#### WORK REQUIRED:
Retype word for word the first line of the listing and each line after it up to the line with "[1066,676,1084,689] in ->", with the pictures taken out.

#### THE RECORDS:

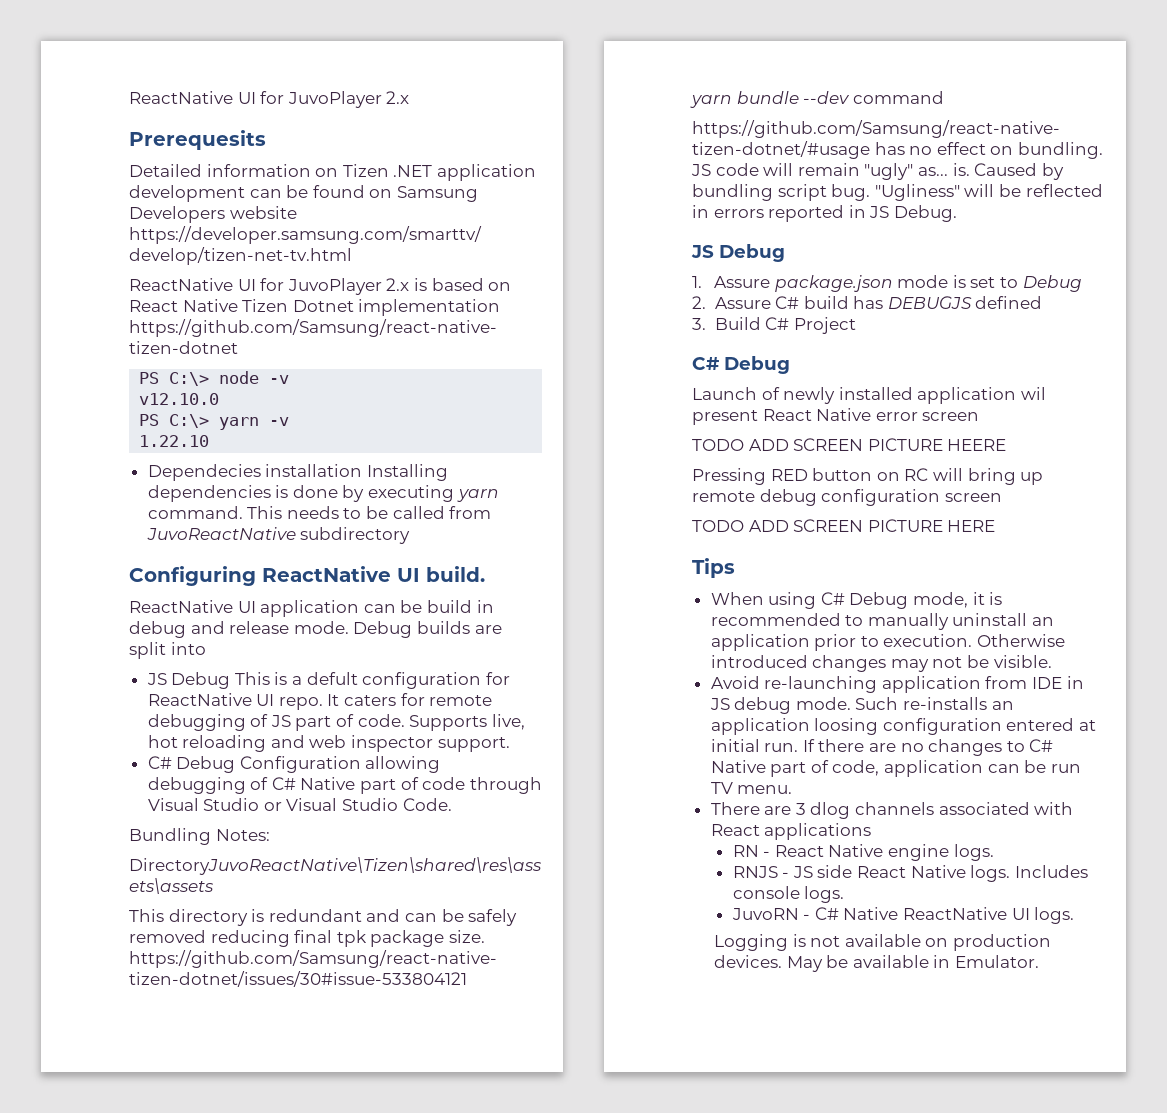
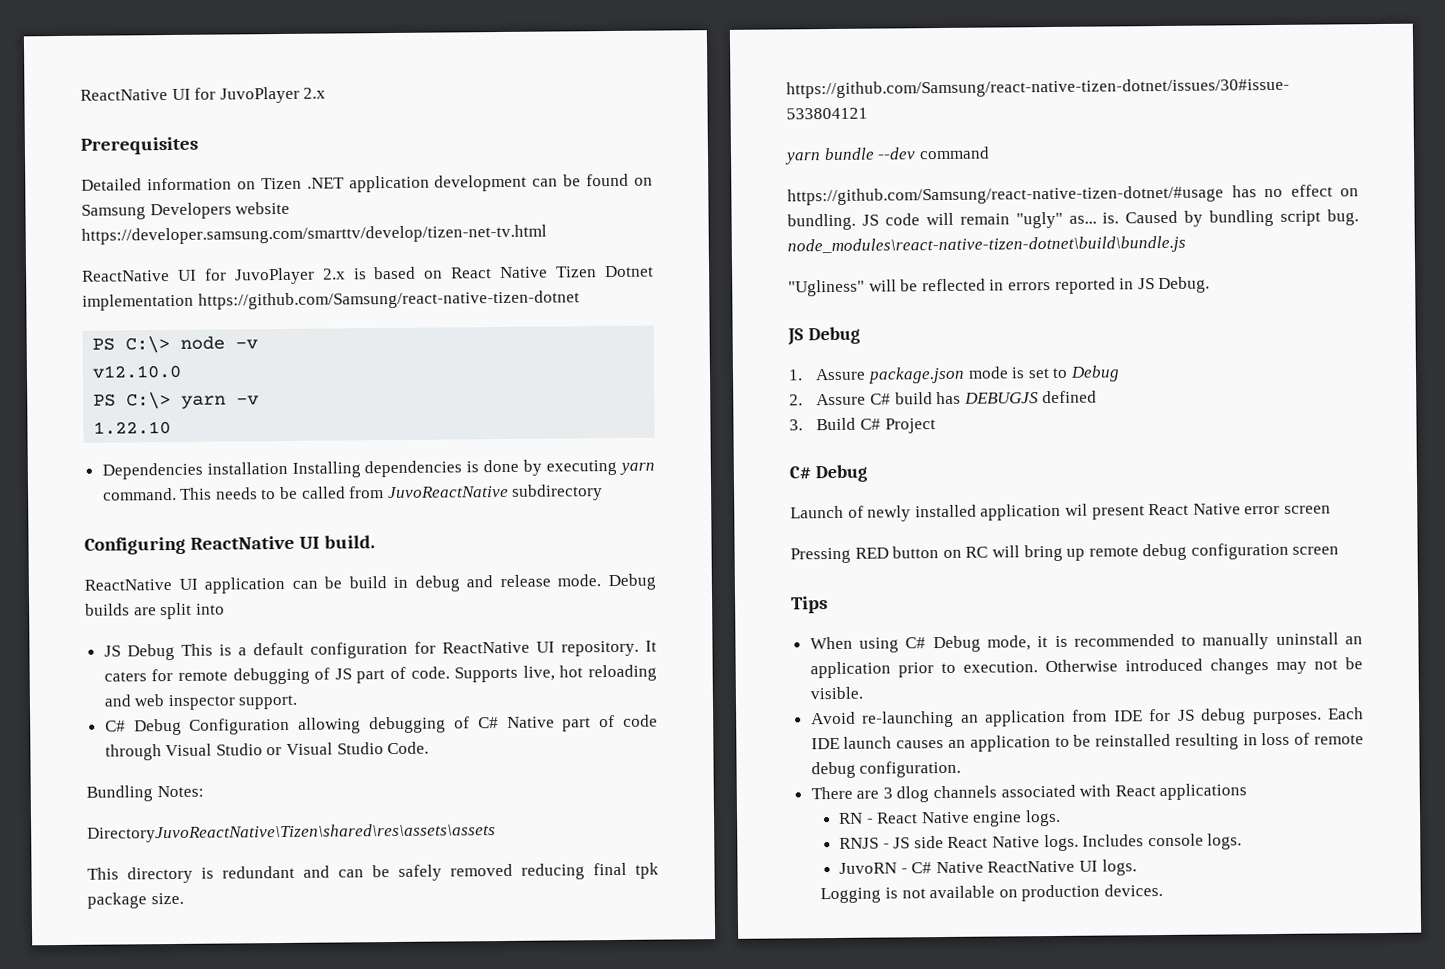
[129,130,266,150] Prerequesits -> [80,136,198,155] Prerequisites
[147,464,261,481] Dependecies -> [101,462,203,480] Dependencies
[306,672,358,685] defult -> [252,642,304,656] default
[278,697,323,710] repo. -> [560,640,639,657] repository.
(871, 192) none -> [787,235,1186,256] node_modules\react-native-tizen-dotnet\build\bundle.js //
[692,438,1007,451] // TODO ADD SCREEN PICTURE HEERE -> (1331, 509) none
[692,519,996,532] // TODO ADD SCREEN PICTURE HERE -> (1340, 550) none
(878, 684) none -> [960,714,979,723] an
[1066,676,1084,689] in -> [1149,708,1172,722] for
[795,697,1014,710] [710,718,1097,735] [710,739,1054,756] [710,760,1081,777] [710,782,793,794] mode. Such re-installs an application loosing configuration entered at initial run. If there are no changes to C# Native part of code, application can be run TV menu. -> [1252,707,1364,725] [810,732,1364,752] [810,760,962,779] purposes. Each IDE launch causes an application to be reinstalled resulting in loss of remote debug configuration.
[786,955,1039,972] May be available in Emulator. -> (1163, 890) none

#### SOLVED EXERCISE:
[129,130,266,150] Prerequesits -> [80,136,198,155] Prerequisites
[147,464,261,481] Dependecies -> [101,462,203,480] Dependencies
[306,672,358,685] defult -> [252,642,304,656] default
[278,697,323,710] repo. -> [560,640,639,657] repository.
(871, 192) none -> [787,235,1186,256] node_modules\react-native-tizen-dotnet\build\bundle.js //
[692,438,1007,451] // TODO ADD SCREEN PICTURE HEERE -> (1331, 509) none
[692,519,996,532] // TODO ADD SCREEN PICTURE HERE -> (1340, 550) none
(878, 684) none -> [960,714,979,723] an
[1066,676,1084,689] in -> [1149,708,1172,722] for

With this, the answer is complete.